EXERCISE DIRECTIONS
Give the records again. Keep them exact and leave out the images.

THE DATA
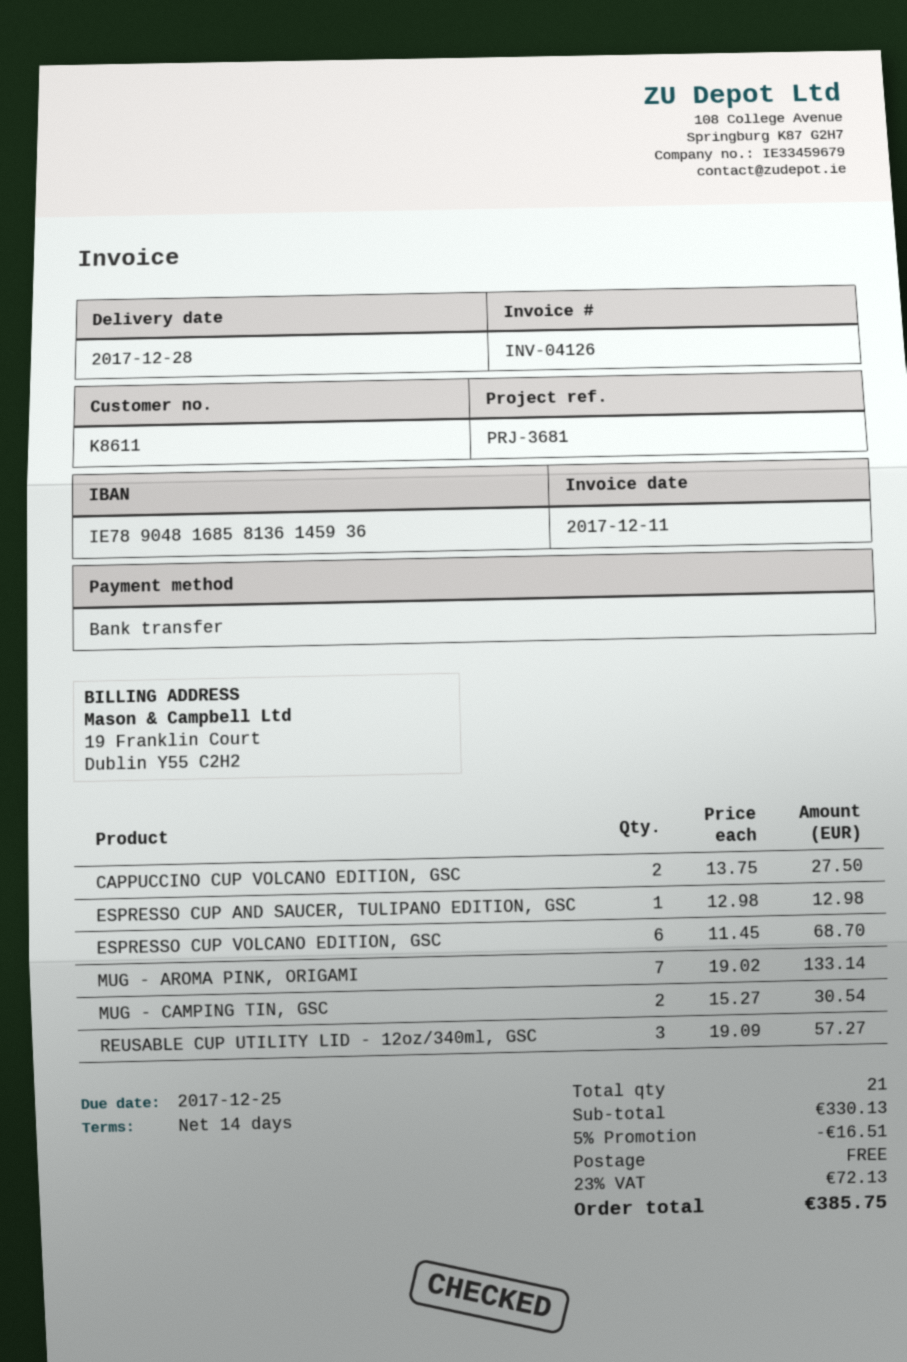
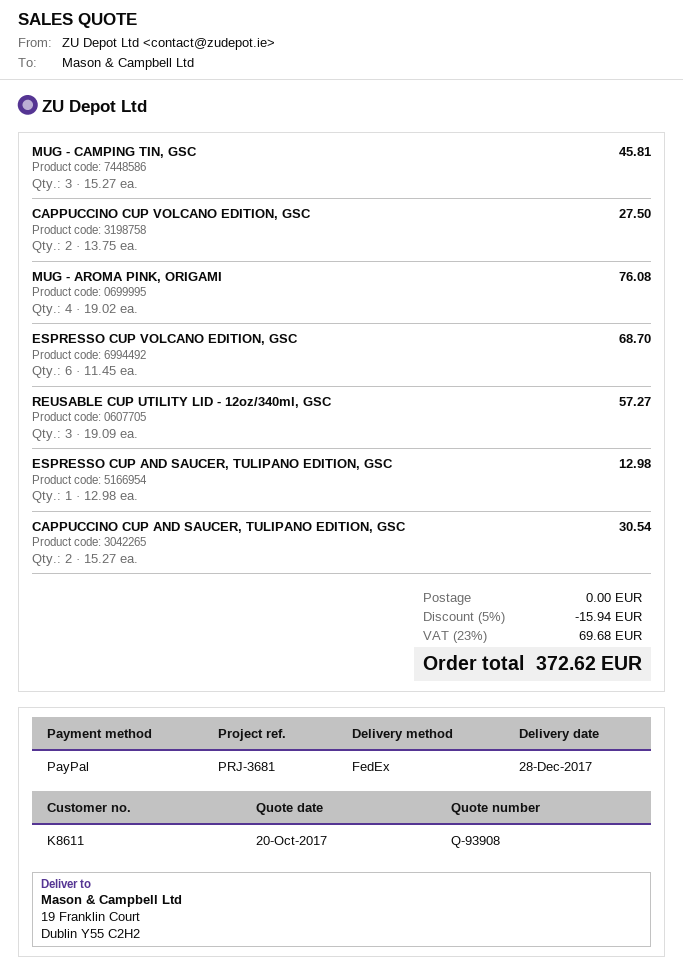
payment method: bank transfer -> PayPal
MUG - AROMA PINK, ORIGAMI: 7 x 19.02 = 133.14 -> 4 x 19.02 = 76.08
MUG - CAMPING TIN, GSC: 2 x 15.27 = 30.54 -> 3 x 15.27 = 45.81
CAPPUCCINO CUP AND SAUCER, TULIPANO EDITION, GSC: none -> 2 x 15.27 = 30.54
discount: 5% = 16.51 -> 5% = 15.94
tax: 23% = 72.13 -> 23% = 69.68
total: 385.75 -> 372.62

SOLUTION TO THE PROBLEM
payment method: bank transfer -> PayPal
MUG - AROMA PINK, ORIGAMI: 7 x 19.02 = 133.14 -> 4 x 19.02 = 76.08
MUG - CAMPING TIN, GSC: 2 x 15.27 = 30.54 -> 3 x 15.27 = 45.81
CAPPUCCINO CUP AND SAUCER, TULIPANO EDITION, GSC: none -> 2 x 15.27 = 30.54
discount: 5% = 16.51 -> 5% = 15.94
tax: 23% = 72.13 -> 23% = 69.68
total: 385.75 -> 372.62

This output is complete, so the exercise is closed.